Leo Tolstoy

Fruits of Culture

Imagine if your entire village's survival depended on what the dead told the landowner at a seance.
That is the crazy scenario in Leo Tolstoy's satirical play 'Fruits of Culture'.
Written at a time when Russia's aristocracy was in decline and widespread famine was sowing the seeds of the coming Russian Revolution, it was a clear — and courageous — attack on the injustice meted out by the ruling classes.
The peasants are in grave peril when the landowner refuses their request to buy land for farming.
But an insider is on the case. Can the maid Tanya pull off a plan to get them their land — and to marry the man she loves, a fellow servant?
Other books and plays that focus on the occult and spiritualism include Noel Coward's 'Blithe Spirit', 'The Pale Horse' by Agatha Christie and Arthur Conan Doyle's 'The Land of Mist'.
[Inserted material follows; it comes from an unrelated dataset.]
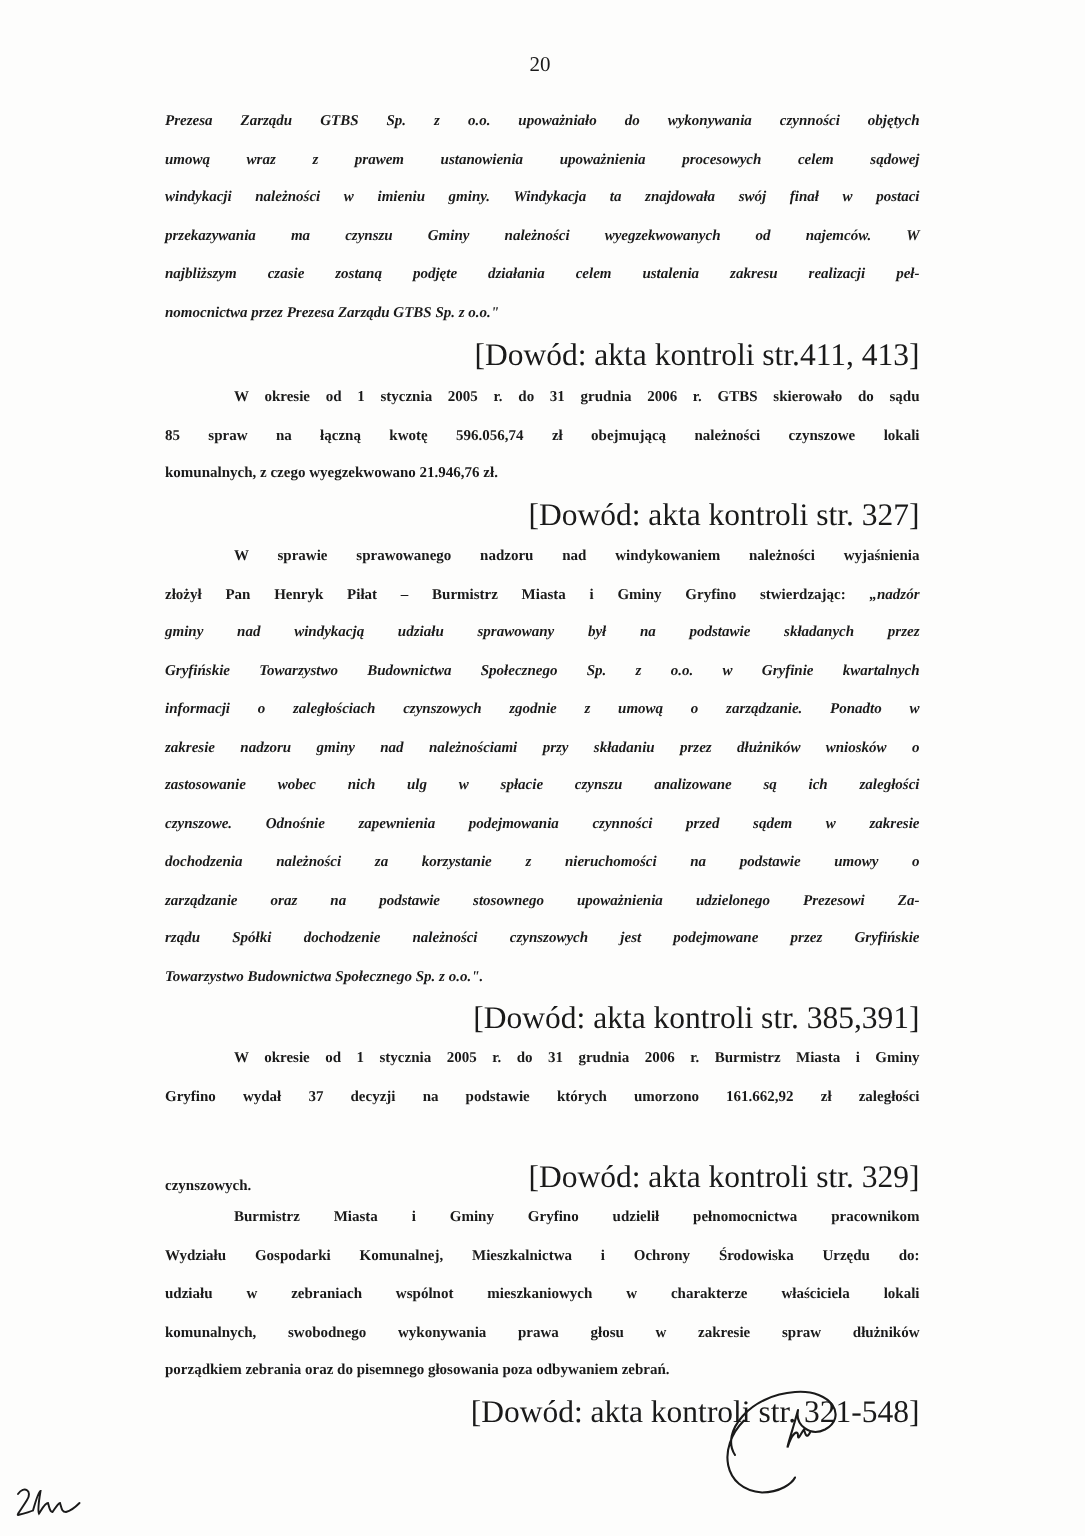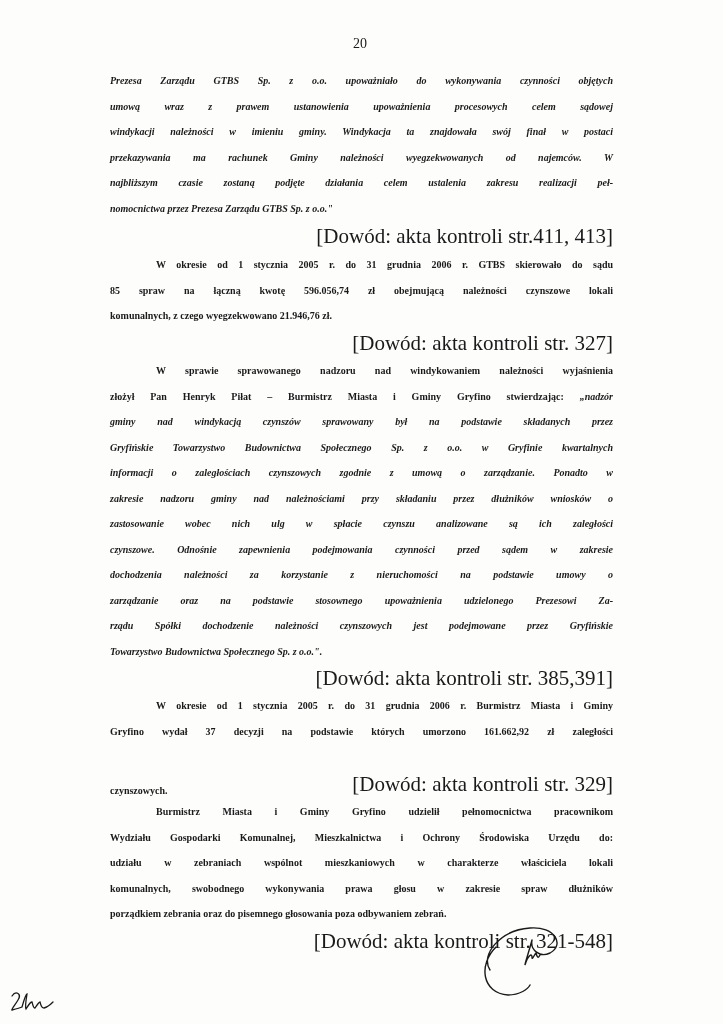"przekazywania ma rachunek Gminy" div.line { text: rachunek -> czynszu }
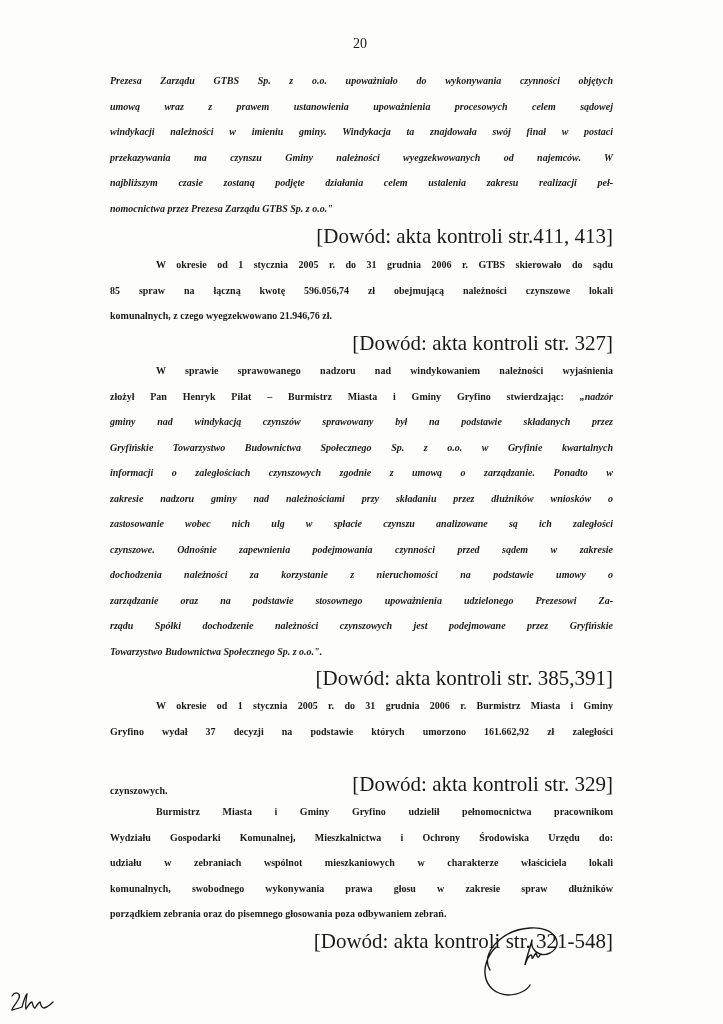"gminy nad windykacją czynszów sprawowany" div.line { text: czynszów -> udziału }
Leo Tolstoy (1828–1910) was a Russian author, a master of realistic fiction and one of the world’s greatest novelists. Tolstoy’s major works include 'War and Peace' (1865–69) and 'Anna Karenina' (1875–77), two of the greatest novels of all time and pinnacles of realist fiction. Beyond novels, he wrote many short stories and later in life also essays and plays.
In the years following the publication of 'War and Peace' Tolstoy — who was born to a Russian aristocratic family — had a spiritual awakening that made him a committed Christian anarchist and pacifist. His philosophy inspired Mahatma Gandhi and Martin Luther King Jr.